Experts Downplay Toxic Effects from Controversial Food Packet Chemical

Experts Downplay Toxic Effects from Controversial Food Packet Chemical

There has been so much buzz about the presence of bisphenol A (BPA) in food packaging and baby's bottles but a recent research has indicated that there might not be any serious toxic effects on humans.

Experts have claimed that range of health concerns mentioned including diabetes and obesity could have been instigated by the food itself instead of the plastic wrapping. The results were based on a study over 30,000 people who didn’t show any major impact from the toxic chemical.

It’s being from the 1960s that BPA has been used in making hard plastics, but for the past few years, it has come under scanner for causing harm to human health.
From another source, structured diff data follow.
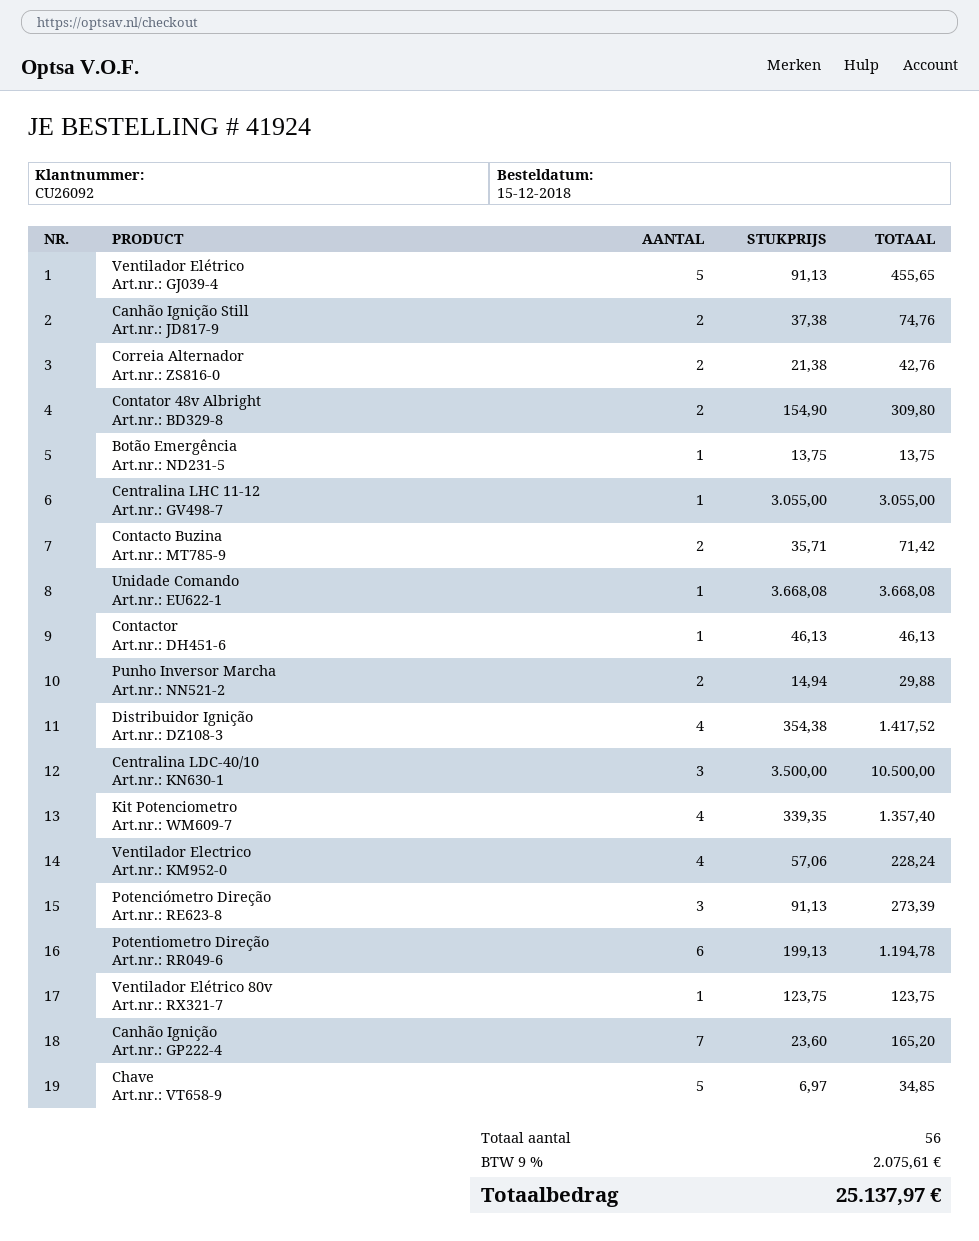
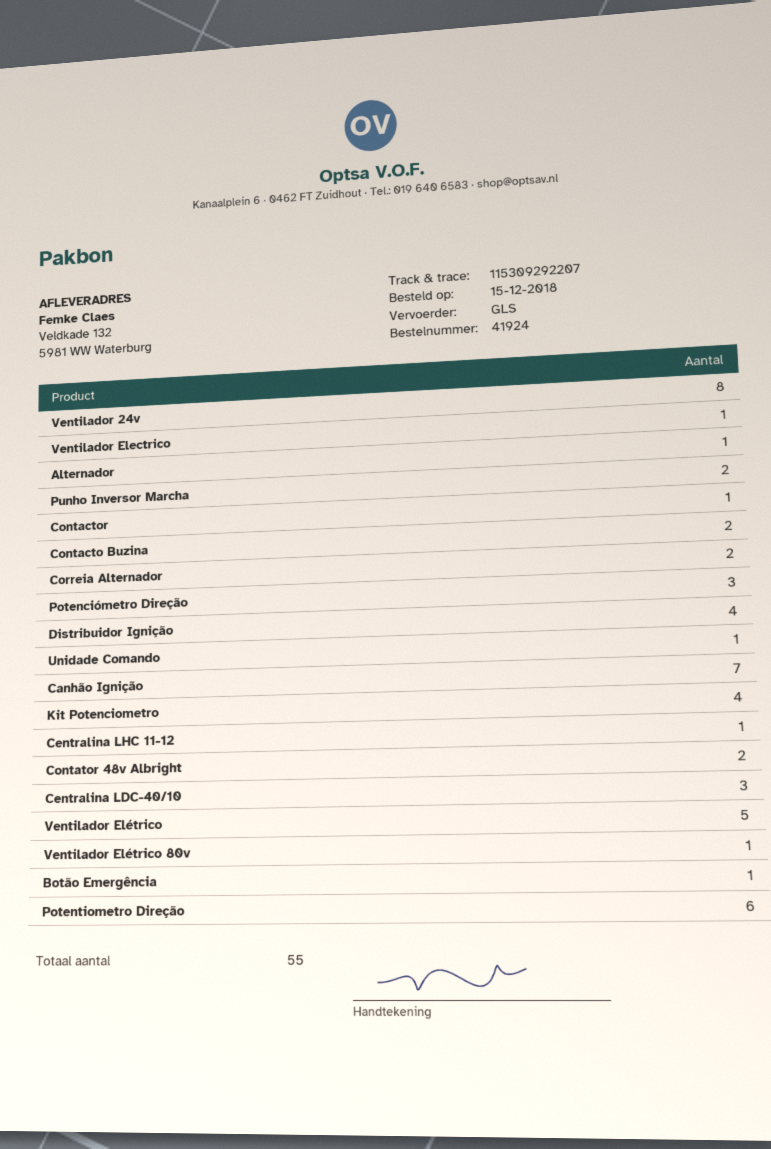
Canhão Ignição Still: 2 -> none
Ventilador Electrico: 4 -> 1
Chave: 5 -> none
Ventilador 24v: none -> 8
Alternador: none -> 1
total quantity: 56 -> 55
It was then in 2012, the US Food and Drug Administration imposed ban on BPA use in making baby bottles. Apparently, Richard Sharpe, of the Medical Research Council's Centre for Reproductive Health at the University of Edinburgh, claimed: “If this association was due to cause and effect, it would mean that bisphenol A was incredibly potent and toxic, and this does not agree with published studies. This possibility therefore seems illogical”, while speaking at the American Association for the Advancement of Science meeting in Boston.

It would be worth seeing if any conclusive result can be drawn from the fresh results revealed.